++++ RECORDED DATA

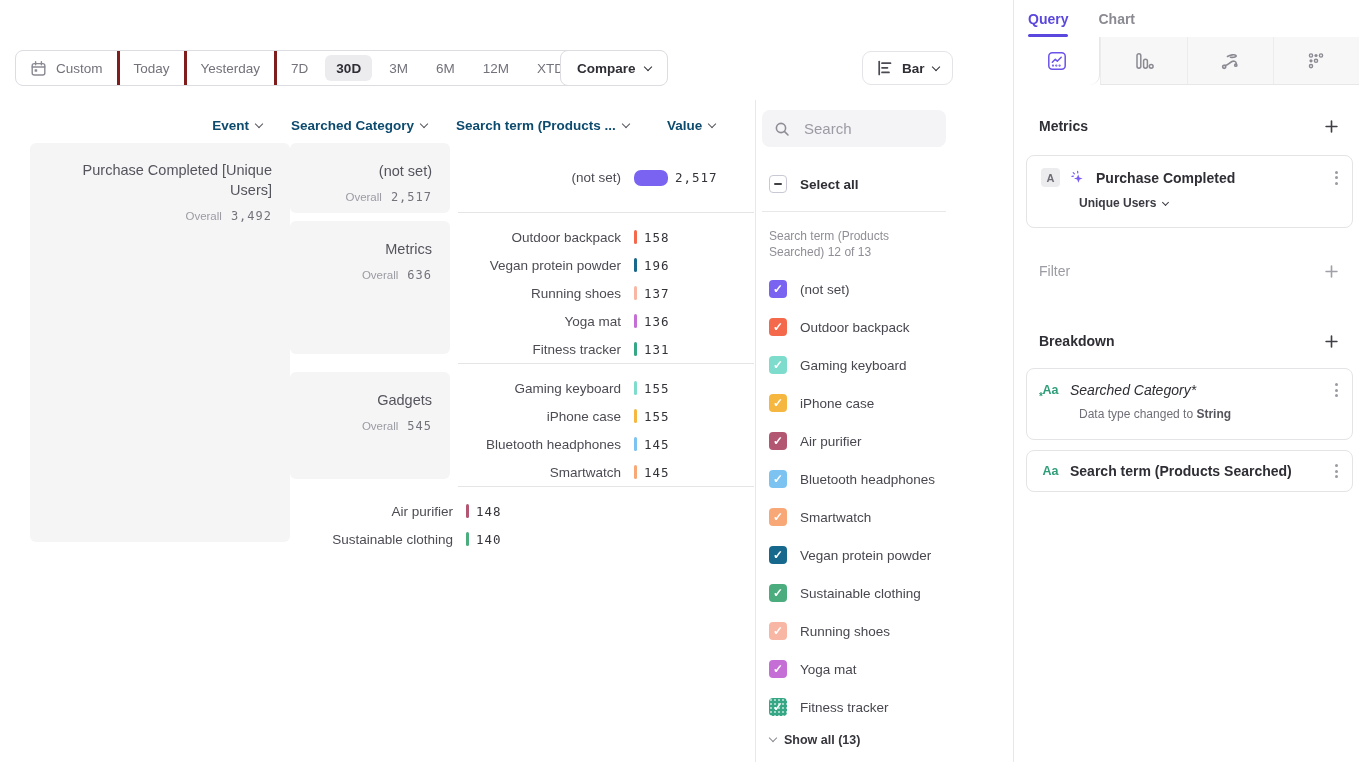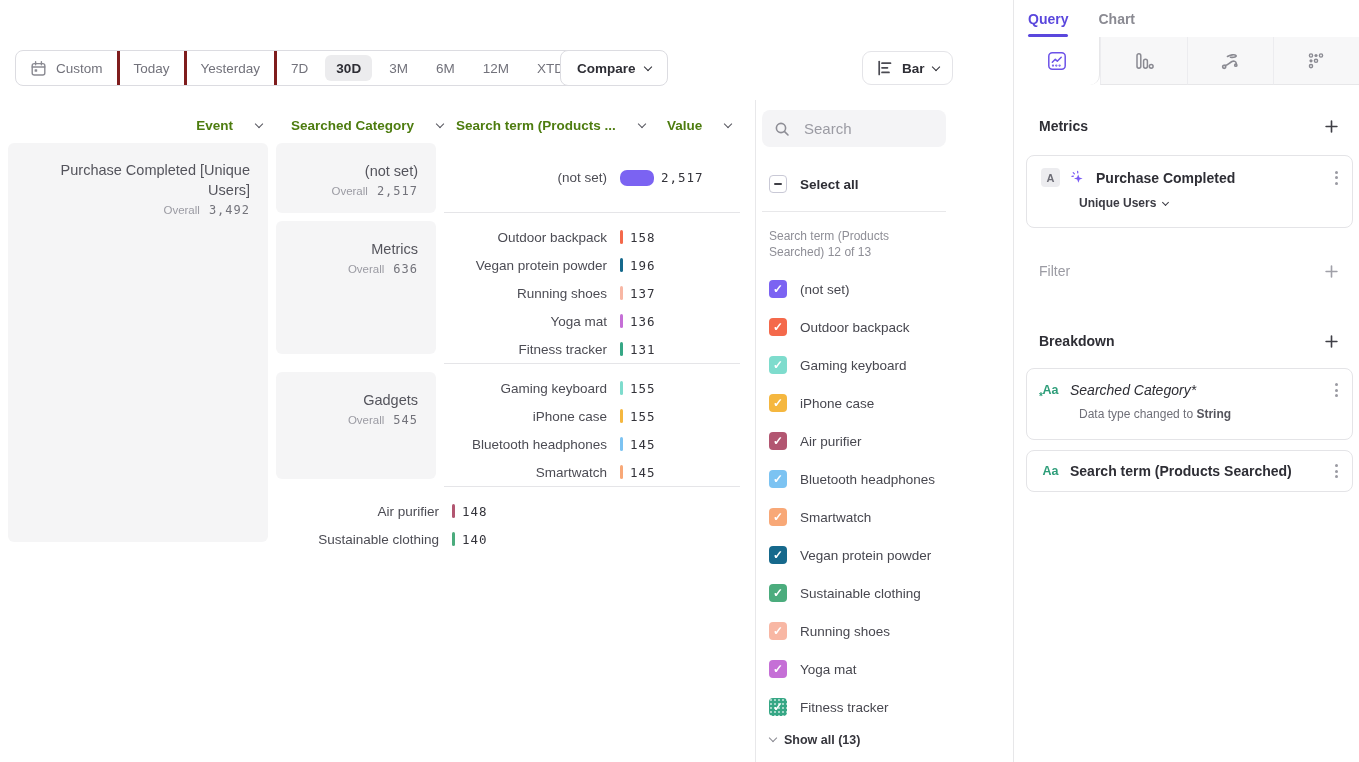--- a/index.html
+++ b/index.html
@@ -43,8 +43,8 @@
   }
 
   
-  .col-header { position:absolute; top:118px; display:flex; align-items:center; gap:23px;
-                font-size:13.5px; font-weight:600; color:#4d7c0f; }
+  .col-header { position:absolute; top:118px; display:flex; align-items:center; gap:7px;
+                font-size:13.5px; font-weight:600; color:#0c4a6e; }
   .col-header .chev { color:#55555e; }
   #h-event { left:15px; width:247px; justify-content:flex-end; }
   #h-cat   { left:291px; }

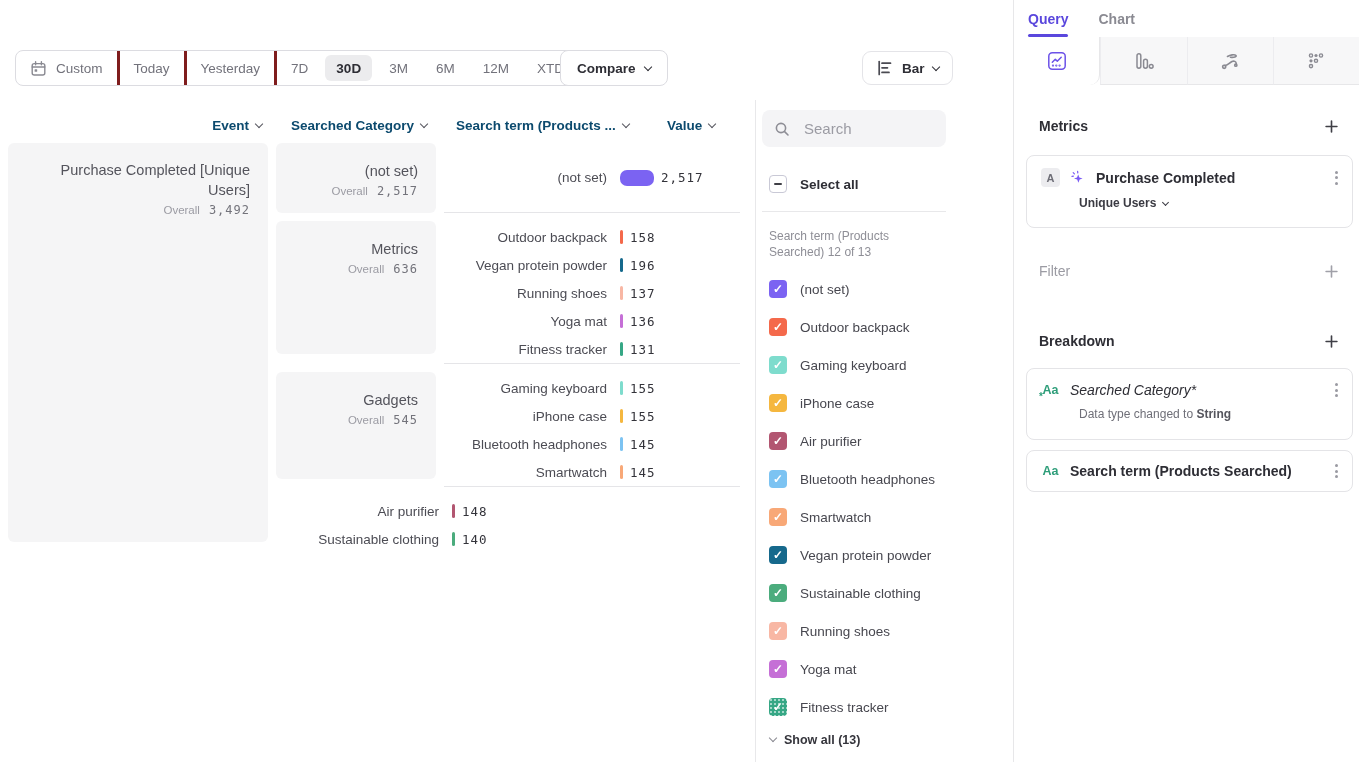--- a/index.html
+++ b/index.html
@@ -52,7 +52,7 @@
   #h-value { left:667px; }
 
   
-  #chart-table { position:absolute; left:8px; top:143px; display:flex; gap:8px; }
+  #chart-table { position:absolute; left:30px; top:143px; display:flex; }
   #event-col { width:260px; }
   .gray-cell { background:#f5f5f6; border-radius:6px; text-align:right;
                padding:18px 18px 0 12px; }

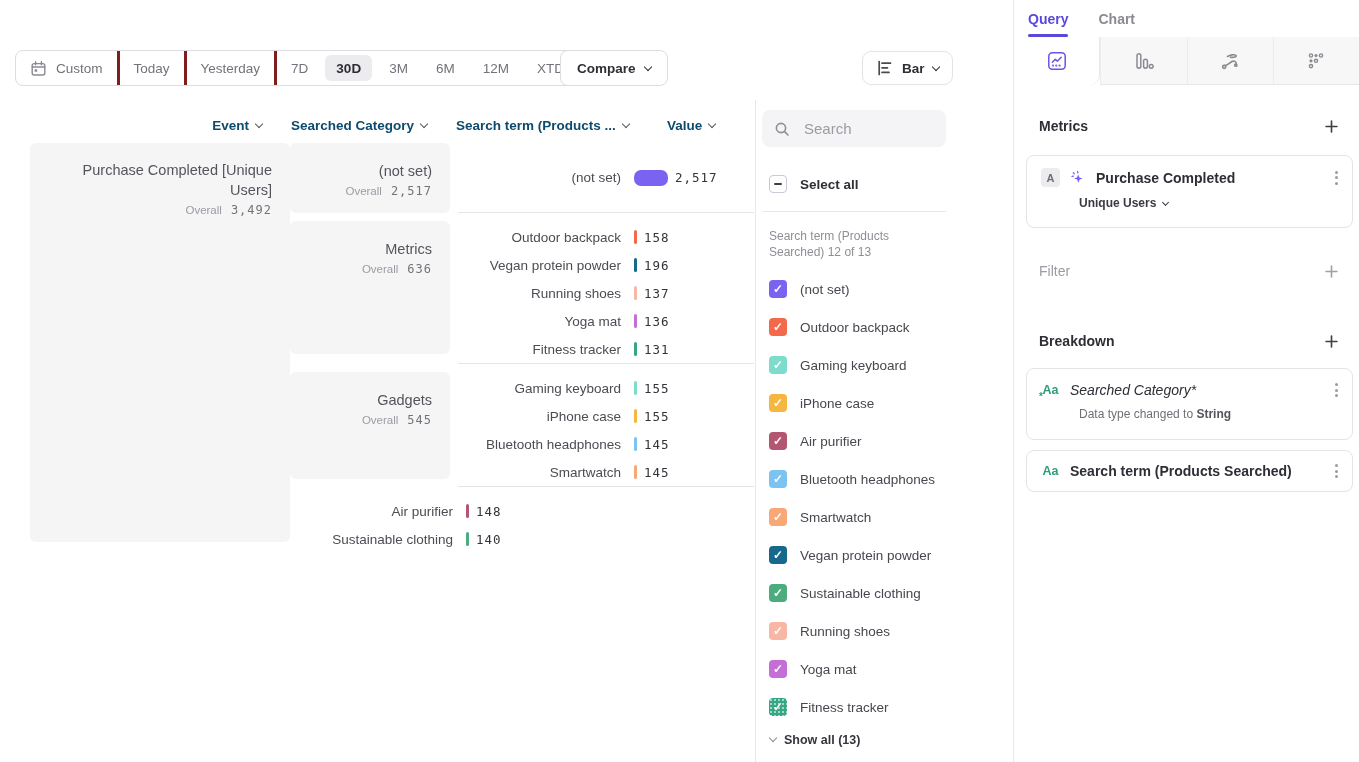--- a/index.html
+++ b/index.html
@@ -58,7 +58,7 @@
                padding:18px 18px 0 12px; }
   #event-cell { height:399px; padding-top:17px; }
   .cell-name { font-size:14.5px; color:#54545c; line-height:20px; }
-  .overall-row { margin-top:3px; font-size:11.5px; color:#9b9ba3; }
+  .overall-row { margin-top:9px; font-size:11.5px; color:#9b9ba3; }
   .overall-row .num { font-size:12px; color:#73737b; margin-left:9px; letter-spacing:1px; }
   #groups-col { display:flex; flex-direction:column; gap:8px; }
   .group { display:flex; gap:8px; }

++++++++

ASSIGNMENT: The expected answer is a copy of every line in the entries that holds the word "height".

ANSWER TO THIS EXERCISE:
   #event-cell { height:399px; padding-top:17px; }
   .cell-name { font-size:14.5px; color:#54545c; line-height:20px; }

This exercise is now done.